MoJ : Splink Master Record
Splink is an open-source tool for probabilistic data linkage tool that enables fast, accurate and scalable linkage and deduplication of data that lacks unique IDs
1. Summary
1 - Name
Splink
2 - Description
Splink is an open source Python library for probabilistic record linkage. It is designed for linking and deduplicating datasets that lack a unique identifier
It is used to link persons between the Ministry of Justice’s courts, prisons and probation datasets in both batch and real-time deployments. For example: - It is used weekly to refresh linked datasets for statistical analysis - It is used in courts to find probation records associated with individuals coming to court - It is being piloted as part of Core Person Record, a product that aims to create a unique identifier for persons across prisons, probation and the criminal courts - It is used to find Police National Computer (PNC) numbers associated with individuals, in order to request relevant arrest information from the police.
3 - Website URL
https://github.com/moj-analytical-services/splink
4 - Contact email
data_linking_team@justice.gov.uk
Tier 2 - Owner and Responsibility
1.1 - Organisation or department
Ministry of Justice
1.2 - Team
Data Linking team
1.3 - Senior responsible owner
Chief Data Scientist
1.4 - Third party involvement
No
Tier 2 - Description and Rationale
2.1 - Detailed description
Splink compares records of individuals within and across case management systems throughout the justice system (prison, probation and courts). When comparing the personal information (names, dates of birth, addresses etc.) of these individuals, the Splink model produces a probability score that the two records refer to the same person. This is known as probabilistic data linkage. Any record pairs with a match probability above a specified threshold are then considered as the same person, with this person being assigned a new linked identifier.
Details of the statistical model used can be found in the documentation website here: https://moj-analytical-services.github.io/splink/topic_guides/theory/fellegi_sunter.html
Splink is integrated into a number of systems. At the moment, it is used for:
-
JustLink datasets: Each week, data is linked between prisons, probation and courts. The result is a fully anonymised lookup table that contains the links between records (but NOT the personal identifiers). The data is available to analysts to perform statistical analyses, such as understanding how long it takes cases to progress between courts.
-
Probation in Court: To find probation records associated with an individual when they come to court, as part of the process of preparing a case for sentence.
-
Core Person Record. This is a real-time linkage system that is currently being piloted that aims to create a unique identifier that links together each person across MoJ’s criminal data systems (specifically courts, prisons and probation). In this system, as records are created and updated, Splink is used to predicts whether the record links to other existing records in the system.
-
Police data sharing pilot. A regular data sharing system being piloted in Essex. Splink is used to identify Police National Computer (PNC) numbers associated with individuals supervised by North Essex Probation Delivery Unit. Those numbers are sent to the police each day to identify if any arrests have occurred.

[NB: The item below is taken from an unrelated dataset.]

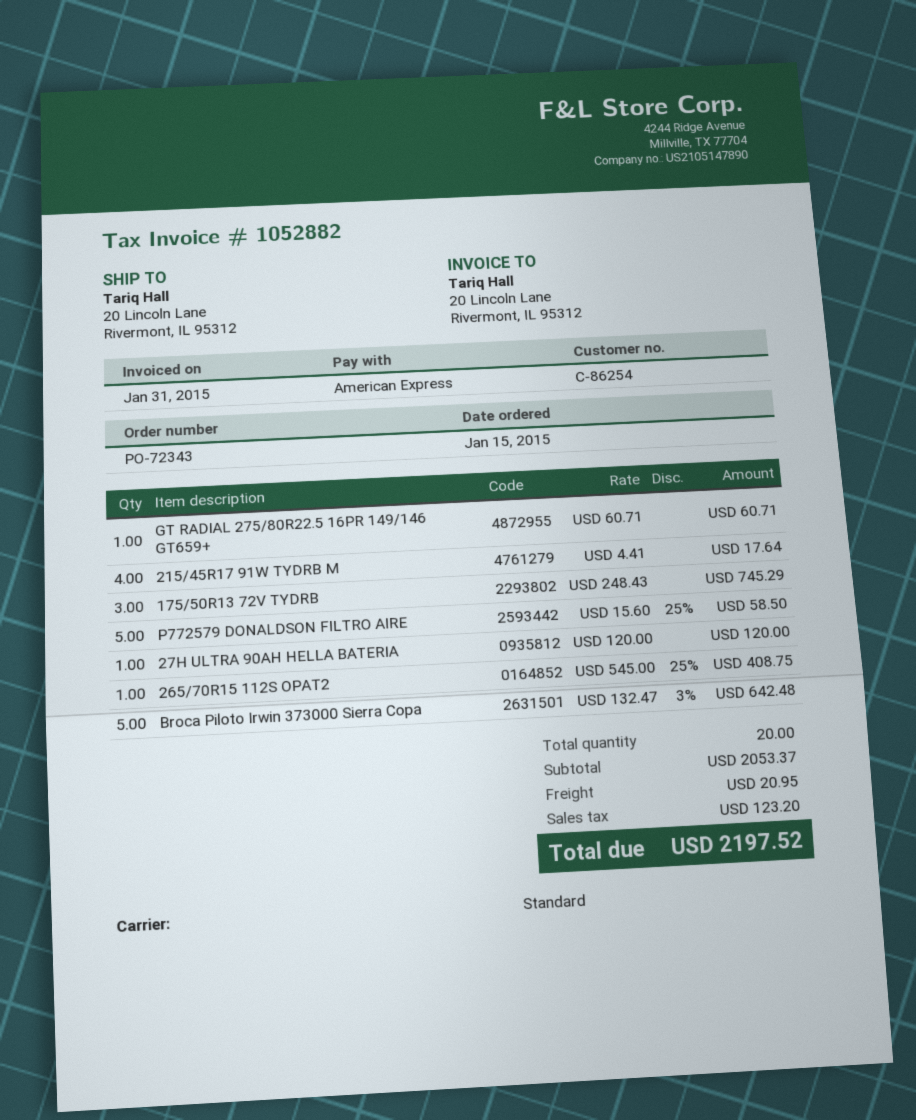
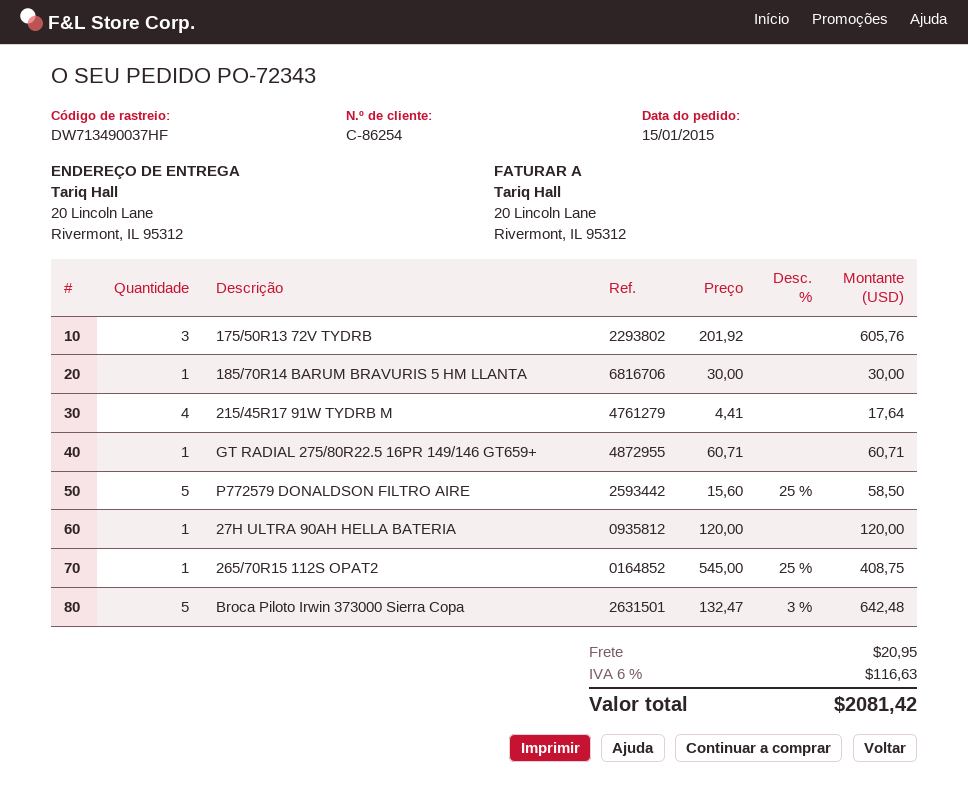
175/50R13 72V TYDRB: 3 x 248.43 = 745.29 -> 3 x 201.92 = 605.76
185/70R14 BARUM BRAVURIS 5 HM LLANTA: none -> 1 x 30.00 = 30.00
tax: 123.20 -> 116.63
total: 2197.52 -> 2081.42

Whilst the Splink algorithm uses personal identifiers to match records, it does not make personal identifiers more widely visible. Access to the PII itself remains limited to authorised staff under existing controls.
2.2 - Benefits
The introduction of Splink increases the speed and accuracy of linkage. The availability of linked data has a variety of benefits such as: - More reliable research and policy analysis – Analysts can now generate insights based on linked justice system data rather than fragmented datasets, supporting evidence-based decision-making. - Reduction in data duplication – By deduplicating records, Splink ensures that justice system statistics and analytics reflect unique individuals rather than multiple records of the same person. - Improved operational efficiency – The ability to track individuals across the justice system more accurately supports better resource allocation and case management. These improvements benefit the public by furthering the MoJ’s priority outcomes—delivering swift access to justice, protecting the public, and reducing reoffending
2.3 - Previous process
Prior to the introduction of Splink, linking records across the justice system was done by different teams in different ways.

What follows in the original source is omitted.